### Information given

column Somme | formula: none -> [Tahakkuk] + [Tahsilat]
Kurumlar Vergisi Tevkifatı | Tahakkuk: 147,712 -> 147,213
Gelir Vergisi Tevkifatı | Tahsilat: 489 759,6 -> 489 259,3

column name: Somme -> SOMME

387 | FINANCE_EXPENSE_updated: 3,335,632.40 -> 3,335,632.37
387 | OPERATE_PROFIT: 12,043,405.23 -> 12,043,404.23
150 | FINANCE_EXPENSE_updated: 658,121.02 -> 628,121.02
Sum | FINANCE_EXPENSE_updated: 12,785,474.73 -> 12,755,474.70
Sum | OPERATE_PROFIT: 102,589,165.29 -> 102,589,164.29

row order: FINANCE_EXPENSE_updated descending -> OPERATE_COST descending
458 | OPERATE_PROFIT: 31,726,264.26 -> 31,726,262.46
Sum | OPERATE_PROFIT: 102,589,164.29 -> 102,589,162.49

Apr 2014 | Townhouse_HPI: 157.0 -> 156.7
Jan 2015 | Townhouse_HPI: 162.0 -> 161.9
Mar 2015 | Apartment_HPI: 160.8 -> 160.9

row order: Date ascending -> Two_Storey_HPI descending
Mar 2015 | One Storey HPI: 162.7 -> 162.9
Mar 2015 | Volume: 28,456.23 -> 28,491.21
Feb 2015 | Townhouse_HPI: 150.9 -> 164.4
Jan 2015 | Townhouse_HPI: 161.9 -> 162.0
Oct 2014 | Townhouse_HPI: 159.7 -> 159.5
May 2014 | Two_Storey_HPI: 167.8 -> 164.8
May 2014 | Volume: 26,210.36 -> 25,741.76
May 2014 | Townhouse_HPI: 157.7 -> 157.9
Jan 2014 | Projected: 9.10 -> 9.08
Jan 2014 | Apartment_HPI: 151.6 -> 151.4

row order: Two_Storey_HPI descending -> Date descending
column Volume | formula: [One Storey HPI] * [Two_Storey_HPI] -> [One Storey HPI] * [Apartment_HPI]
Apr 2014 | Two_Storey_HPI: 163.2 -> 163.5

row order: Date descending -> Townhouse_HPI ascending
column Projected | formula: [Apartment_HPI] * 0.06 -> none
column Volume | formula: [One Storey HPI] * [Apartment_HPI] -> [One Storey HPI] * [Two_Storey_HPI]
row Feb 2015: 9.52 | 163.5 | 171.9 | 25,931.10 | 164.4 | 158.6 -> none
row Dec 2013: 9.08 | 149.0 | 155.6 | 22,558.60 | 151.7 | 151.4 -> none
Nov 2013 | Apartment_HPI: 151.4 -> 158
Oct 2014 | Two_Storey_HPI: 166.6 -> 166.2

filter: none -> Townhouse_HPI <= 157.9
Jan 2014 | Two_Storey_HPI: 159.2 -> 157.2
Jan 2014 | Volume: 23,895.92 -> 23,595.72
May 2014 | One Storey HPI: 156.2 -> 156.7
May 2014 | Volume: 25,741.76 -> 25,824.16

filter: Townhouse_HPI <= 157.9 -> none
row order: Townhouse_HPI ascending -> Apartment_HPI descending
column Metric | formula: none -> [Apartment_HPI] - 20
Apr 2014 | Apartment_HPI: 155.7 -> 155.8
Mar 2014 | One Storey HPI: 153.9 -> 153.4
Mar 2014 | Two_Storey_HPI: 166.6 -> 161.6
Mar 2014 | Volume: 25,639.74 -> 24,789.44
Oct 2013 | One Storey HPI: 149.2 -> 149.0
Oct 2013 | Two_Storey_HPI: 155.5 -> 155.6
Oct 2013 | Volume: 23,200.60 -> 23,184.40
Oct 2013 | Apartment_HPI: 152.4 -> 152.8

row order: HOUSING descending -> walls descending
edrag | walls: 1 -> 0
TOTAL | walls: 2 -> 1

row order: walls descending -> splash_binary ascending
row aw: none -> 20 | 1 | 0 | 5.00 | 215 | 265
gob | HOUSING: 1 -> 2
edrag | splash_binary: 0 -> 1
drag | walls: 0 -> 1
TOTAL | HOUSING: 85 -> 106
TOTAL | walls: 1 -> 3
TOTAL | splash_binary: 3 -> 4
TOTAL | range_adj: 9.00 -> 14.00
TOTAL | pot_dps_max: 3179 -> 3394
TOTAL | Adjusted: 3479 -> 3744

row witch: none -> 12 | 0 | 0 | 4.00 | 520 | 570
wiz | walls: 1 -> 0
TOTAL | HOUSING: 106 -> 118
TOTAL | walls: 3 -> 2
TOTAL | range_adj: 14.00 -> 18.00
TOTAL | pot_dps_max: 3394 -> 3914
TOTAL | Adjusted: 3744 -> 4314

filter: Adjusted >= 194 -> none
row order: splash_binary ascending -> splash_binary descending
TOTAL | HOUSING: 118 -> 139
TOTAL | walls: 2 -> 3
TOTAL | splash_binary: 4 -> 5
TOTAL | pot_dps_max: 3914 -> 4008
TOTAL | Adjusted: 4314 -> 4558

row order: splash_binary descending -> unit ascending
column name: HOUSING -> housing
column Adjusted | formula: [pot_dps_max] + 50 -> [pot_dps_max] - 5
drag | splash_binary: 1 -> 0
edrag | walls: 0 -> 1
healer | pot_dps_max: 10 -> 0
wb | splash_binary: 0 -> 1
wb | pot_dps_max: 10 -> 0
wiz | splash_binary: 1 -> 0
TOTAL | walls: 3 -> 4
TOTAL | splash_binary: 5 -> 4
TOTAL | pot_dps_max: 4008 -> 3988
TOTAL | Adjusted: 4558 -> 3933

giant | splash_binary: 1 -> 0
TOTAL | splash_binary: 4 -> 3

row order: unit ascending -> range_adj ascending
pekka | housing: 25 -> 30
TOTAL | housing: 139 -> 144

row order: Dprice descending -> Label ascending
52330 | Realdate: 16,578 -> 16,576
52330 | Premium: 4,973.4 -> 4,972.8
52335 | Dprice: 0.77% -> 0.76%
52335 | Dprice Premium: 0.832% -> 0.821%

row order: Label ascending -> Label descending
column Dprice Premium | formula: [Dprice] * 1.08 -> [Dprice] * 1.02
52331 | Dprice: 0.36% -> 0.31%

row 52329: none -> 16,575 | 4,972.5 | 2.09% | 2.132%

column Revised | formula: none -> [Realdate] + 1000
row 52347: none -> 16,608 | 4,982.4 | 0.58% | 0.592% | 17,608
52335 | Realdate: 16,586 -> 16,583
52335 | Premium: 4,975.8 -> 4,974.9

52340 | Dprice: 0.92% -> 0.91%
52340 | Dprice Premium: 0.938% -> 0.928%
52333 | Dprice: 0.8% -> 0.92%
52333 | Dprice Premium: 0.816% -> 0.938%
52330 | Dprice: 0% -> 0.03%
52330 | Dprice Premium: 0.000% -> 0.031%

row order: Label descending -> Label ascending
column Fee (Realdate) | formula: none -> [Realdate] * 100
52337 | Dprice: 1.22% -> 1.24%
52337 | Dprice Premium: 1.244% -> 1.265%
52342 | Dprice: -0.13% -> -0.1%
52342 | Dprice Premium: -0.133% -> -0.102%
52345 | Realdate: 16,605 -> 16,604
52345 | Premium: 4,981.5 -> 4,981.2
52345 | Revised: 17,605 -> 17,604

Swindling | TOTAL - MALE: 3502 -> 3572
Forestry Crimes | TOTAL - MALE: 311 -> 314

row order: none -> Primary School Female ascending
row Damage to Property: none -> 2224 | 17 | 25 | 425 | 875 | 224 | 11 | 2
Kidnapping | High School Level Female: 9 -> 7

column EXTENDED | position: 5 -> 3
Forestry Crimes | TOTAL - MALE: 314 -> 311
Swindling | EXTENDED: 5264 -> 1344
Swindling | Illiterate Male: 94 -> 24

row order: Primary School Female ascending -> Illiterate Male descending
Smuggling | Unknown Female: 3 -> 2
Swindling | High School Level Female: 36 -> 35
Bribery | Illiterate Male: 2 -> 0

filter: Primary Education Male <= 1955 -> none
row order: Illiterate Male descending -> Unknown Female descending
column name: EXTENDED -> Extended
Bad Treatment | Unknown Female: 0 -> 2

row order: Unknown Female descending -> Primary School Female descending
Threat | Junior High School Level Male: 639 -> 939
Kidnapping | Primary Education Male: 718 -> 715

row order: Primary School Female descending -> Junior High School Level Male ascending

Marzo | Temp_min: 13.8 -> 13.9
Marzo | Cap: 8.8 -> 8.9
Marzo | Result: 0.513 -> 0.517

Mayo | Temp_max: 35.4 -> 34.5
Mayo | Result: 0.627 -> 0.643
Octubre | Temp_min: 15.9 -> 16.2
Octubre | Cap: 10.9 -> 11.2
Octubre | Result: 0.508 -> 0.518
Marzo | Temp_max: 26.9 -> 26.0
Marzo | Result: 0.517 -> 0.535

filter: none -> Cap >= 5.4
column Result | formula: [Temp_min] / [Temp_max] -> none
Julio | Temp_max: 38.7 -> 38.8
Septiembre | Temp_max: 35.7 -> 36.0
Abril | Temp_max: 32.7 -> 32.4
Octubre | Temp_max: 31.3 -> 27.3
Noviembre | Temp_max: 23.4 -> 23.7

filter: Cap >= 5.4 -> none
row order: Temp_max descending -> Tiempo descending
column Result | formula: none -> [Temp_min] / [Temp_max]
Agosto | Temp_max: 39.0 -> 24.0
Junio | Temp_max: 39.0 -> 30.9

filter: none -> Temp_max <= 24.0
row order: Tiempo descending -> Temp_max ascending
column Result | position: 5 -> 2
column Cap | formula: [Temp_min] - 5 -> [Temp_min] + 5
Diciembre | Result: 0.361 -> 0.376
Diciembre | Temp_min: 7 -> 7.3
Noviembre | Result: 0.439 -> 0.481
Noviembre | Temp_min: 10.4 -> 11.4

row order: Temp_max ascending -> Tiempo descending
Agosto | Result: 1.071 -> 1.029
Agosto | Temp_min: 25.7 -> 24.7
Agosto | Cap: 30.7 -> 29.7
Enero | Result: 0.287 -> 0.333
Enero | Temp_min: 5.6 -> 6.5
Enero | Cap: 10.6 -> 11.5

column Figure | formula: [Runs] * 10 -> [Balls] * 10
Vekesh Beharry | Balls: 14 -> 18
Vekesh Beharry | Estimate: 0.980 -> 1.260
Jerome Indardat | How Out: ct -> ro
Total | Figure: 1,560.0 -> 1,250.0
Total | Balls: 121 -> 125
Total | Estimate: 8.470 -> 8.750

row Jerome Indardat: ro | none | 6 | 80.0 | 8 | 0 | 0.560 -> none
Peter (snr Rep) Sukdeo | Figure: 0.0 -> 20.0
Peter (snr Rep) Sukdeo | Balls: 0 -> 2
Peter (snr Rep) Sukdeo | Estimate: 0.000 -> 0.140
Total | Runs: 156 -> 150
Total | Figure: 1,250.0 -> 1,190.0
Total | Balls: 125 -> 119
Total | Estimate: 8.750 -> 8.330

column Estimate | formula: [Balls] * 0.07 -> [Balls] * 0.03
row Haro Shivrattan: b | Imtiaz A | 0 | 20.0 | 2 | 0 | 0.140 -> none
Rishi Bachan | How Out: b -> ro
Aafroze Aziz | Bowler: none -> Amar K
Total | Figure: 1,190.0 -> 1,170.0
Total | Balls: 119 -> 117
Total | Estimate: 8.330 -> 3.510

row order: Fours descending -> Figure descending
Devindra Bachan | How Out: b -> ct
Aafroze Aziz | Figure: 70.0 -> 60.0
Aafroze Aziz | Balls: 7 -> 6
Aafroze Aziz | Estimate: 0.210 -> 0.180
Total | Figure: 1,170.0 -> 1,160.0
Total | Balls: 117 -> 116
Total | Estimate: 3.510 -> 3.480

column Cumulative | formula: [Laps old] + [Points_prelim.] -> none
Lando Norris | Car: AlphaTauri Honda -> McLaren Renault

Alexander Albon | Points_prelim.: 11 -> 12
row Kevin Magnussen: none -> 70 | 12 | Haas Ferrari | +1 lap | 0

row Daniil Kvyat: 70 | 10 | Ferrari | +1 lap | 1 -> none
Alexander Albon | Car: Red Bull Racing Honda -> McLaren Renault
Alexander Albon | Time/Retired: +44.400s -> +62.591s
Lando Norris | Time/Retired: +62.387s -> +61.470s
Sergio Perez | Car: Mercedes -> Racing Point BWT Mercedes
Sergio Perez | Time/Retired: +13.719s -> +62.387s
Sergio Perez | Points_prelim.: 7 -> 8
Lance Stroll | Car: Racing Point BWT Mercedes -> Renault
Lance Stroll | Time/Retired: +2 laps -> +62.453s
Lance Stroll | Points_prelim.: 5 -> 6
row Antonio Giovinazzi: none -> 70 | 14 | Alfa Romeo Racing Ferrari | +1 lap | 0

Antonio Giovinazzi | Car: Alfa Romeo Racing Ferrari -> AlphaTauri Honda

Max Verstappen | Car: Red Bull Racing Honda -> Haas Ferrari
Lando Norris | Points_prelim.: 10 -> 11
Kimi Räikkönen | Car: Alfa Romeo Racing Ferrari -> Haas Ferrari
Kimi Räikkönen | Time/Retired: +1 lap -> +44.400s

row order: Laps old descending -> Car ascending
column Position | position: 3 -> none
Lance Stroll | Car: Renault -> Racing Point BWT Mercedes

### Problem details
Using the entries above, repeat only the lines from the one containing "TOTAL | range_adj: 9.00 -> 14.00" through the one containing "TOTAL | housing: 139 -> 144", end lines included.

### Answer box
TOTAL | range_adj: 9.00 -> 14.00
TOTAL | pot_dps_max: 3179 -> 3394
TOTAL | Adjusted: 3479 -> 3744

row witch: none -> 12 | 0 | 0 | 4.00 | 520 | 570
wiz | walls: 1 -> 0
TOTAL | HOUSING: 106 -> 118
TOTAL | walls: 3 -> 2
TOTAL | range_adj: 14.00 -> 18.00
TOTAL | pot_dps_max: 3394 -> 3914
TOTAL | Adjusted: 3744 -> 4314

filter: Adjusted >= 194 -> none
row order: splash_binary ascending -> splash_binary descending
TOTAL | HOUSING: 118 -> 139
TOTAL | walls: 2 -> 3
TOTAL | splash_binary: 4 -> 5
TOTAL | pot_dps_max: 3914 -> 4008
TOTAL | Adjusted: 4314 -> 4558

row order: splash_binary descending -> unit ascending
column name: HOUSING -> housing
column Adjusted | formula: [pot_dps_max] + 50 -> [pot_dps_max] - 5
drag | splash_binary: 1 -> 0
edrag | walls: 0 -> 1
healer | pot_dps_max: 10 -> 0
wb | splash_binary: 0 -> 1
wb | pot_dps_max: 10 -> 0
wiz | splash_binary: 1 -> 0
TOTAL | walls: 3 -> 4
TOTAL | splash_binary: 5 -> 4
TOTAL | pot_dps_max: 4008 -> 3988
TOTAL | Adjusted: 4558 -> 3933

giant | splash_binary: 1 -> 0
TOTAL | splash_binary: 4 -> 3

row order: unit ascending -> range_adj ascending
pekka | housing: 25 -> 30
TOTAL | housing: 139 -> 144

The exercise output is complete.